• **MATERIAL FOR THIS TASK**
========

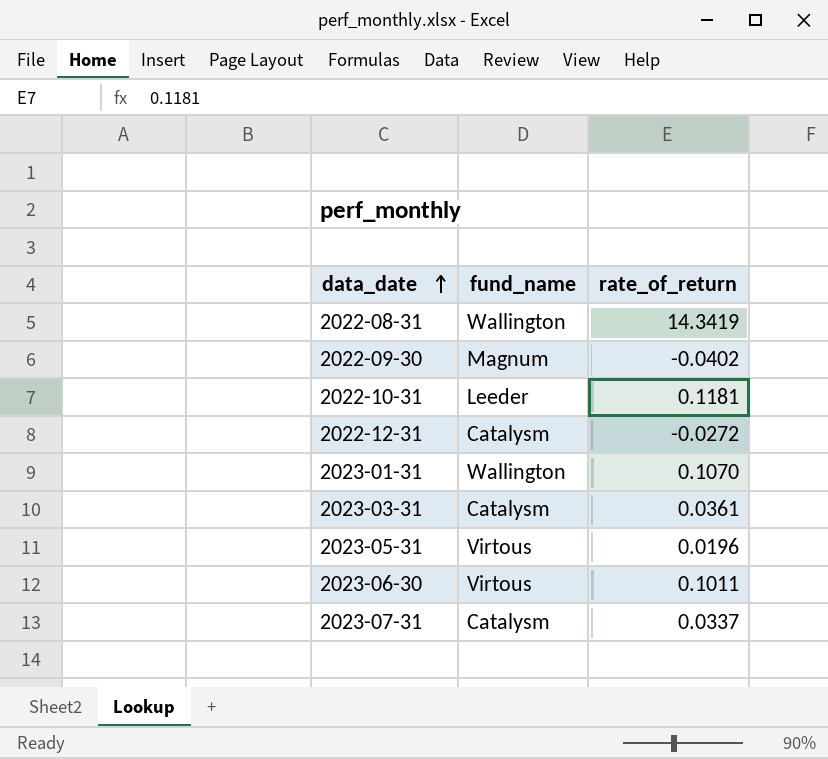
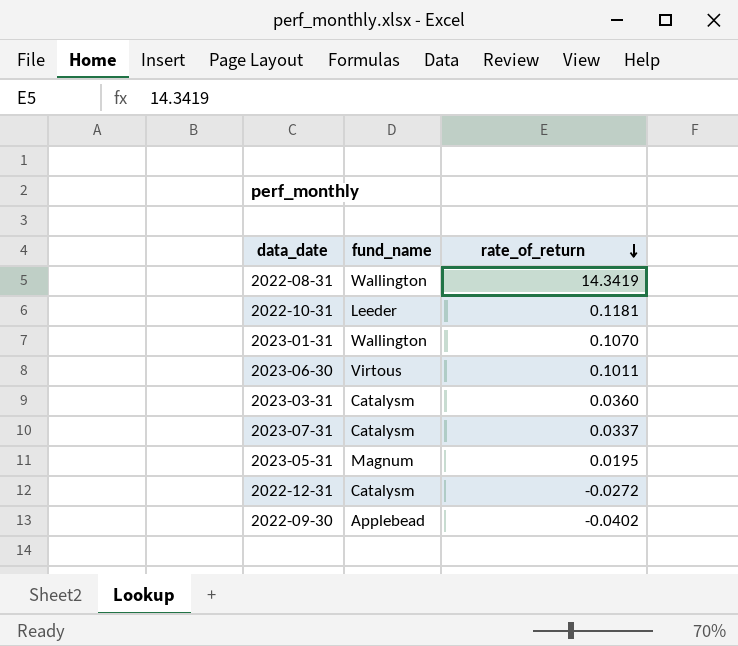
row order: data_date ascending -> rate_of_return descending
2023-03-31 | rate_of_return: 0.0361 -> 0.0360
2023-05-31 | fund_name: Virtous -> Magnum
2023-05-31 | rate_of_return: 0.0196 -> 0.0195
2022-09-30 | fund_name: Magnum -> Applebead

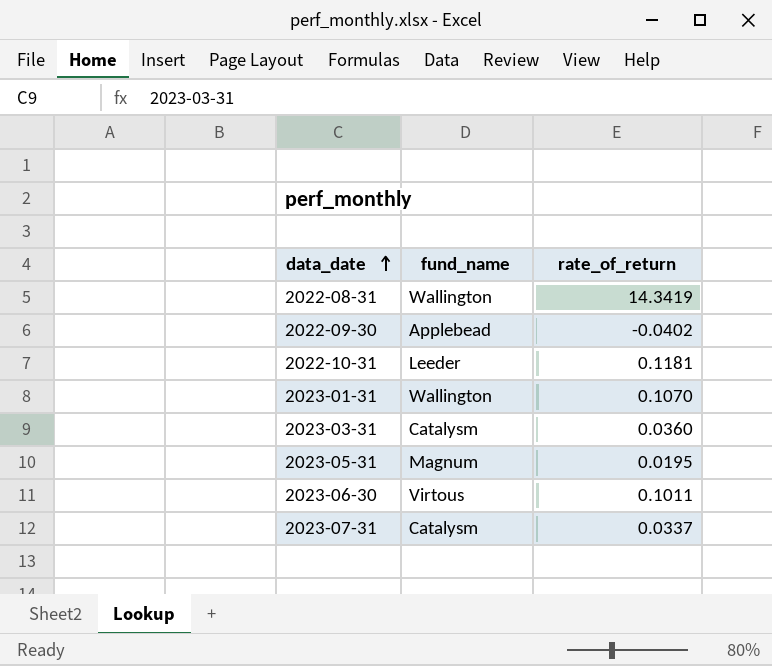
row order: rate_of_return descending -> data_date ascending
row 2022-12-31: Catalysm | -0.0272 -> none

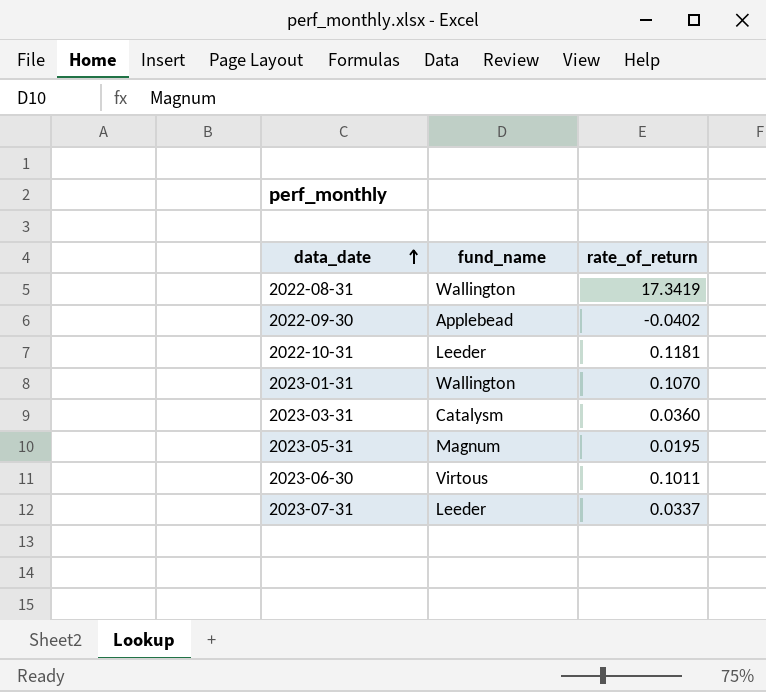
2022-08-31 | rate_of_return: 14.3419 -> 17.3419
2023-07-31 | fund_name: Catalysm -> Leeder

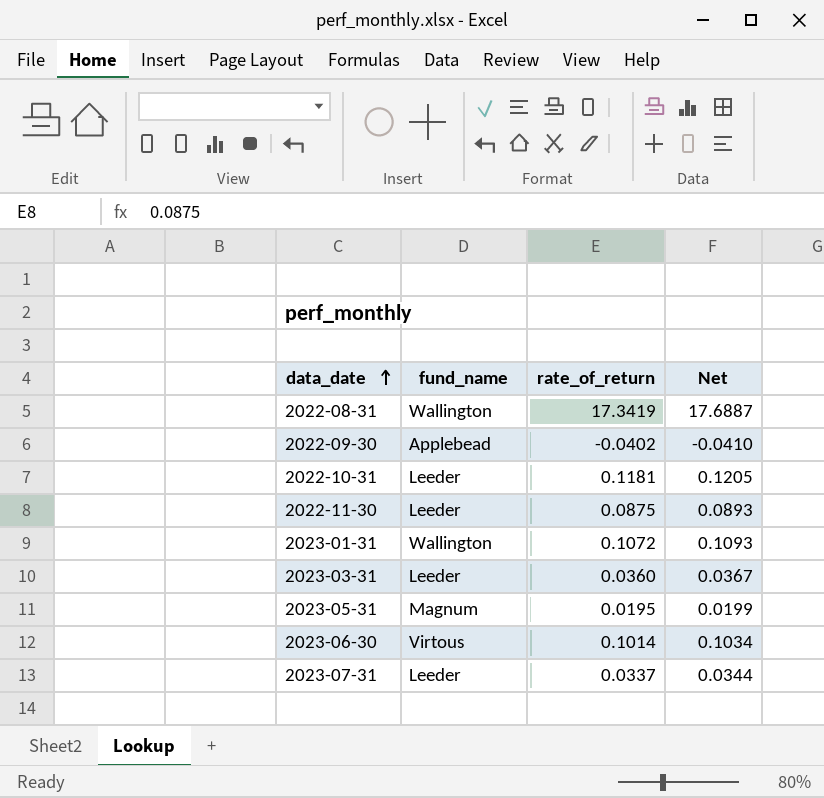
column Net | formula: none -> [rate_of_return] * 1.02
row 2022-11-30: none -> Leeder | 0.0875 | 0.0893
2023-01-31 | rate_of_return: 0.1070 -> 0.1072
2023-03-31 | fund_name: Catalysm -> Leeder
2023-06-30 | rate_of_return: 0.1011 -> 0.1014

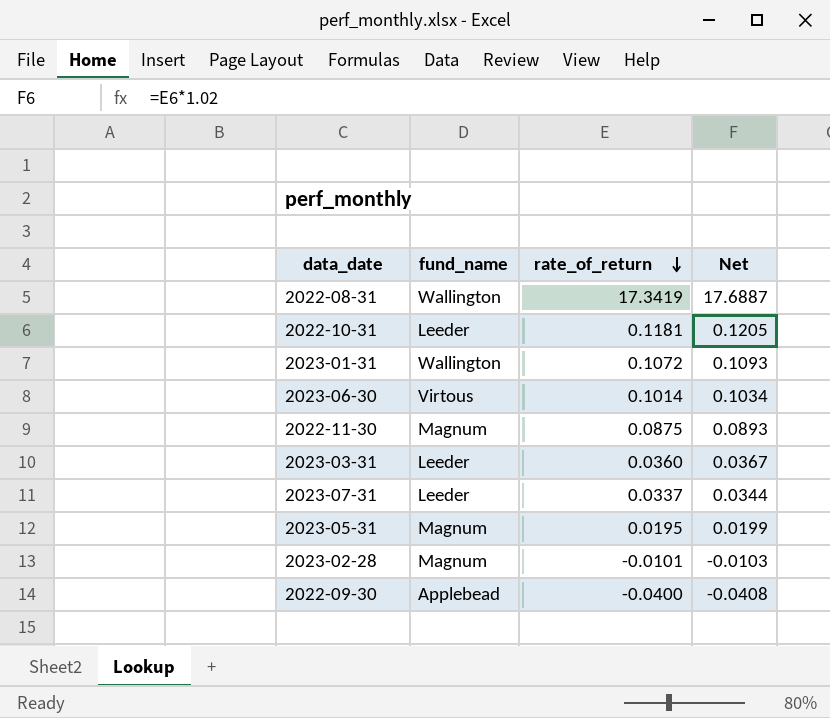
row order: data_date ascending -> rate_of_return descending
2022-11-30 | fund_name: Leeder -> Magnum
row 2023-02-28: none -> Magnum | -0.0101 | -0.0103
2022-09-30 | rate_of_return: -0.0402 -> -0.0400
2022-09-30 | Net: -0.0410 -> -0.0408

========

• **TASK REQUIREMENTS**
Using the entries, return every line where the word "none" can be found.

• **COMPLETED EXERCISE**
row 2022-12-31: Catalysm | -0.0272 -> none
column Net | formula: none -> [rate_of_return] * 1.02
row 2022-11-30: none -> Leeder | 0.0875 | 0.0893
row 2023-02-28: none -> Magnum | -0.0101 | -0.0103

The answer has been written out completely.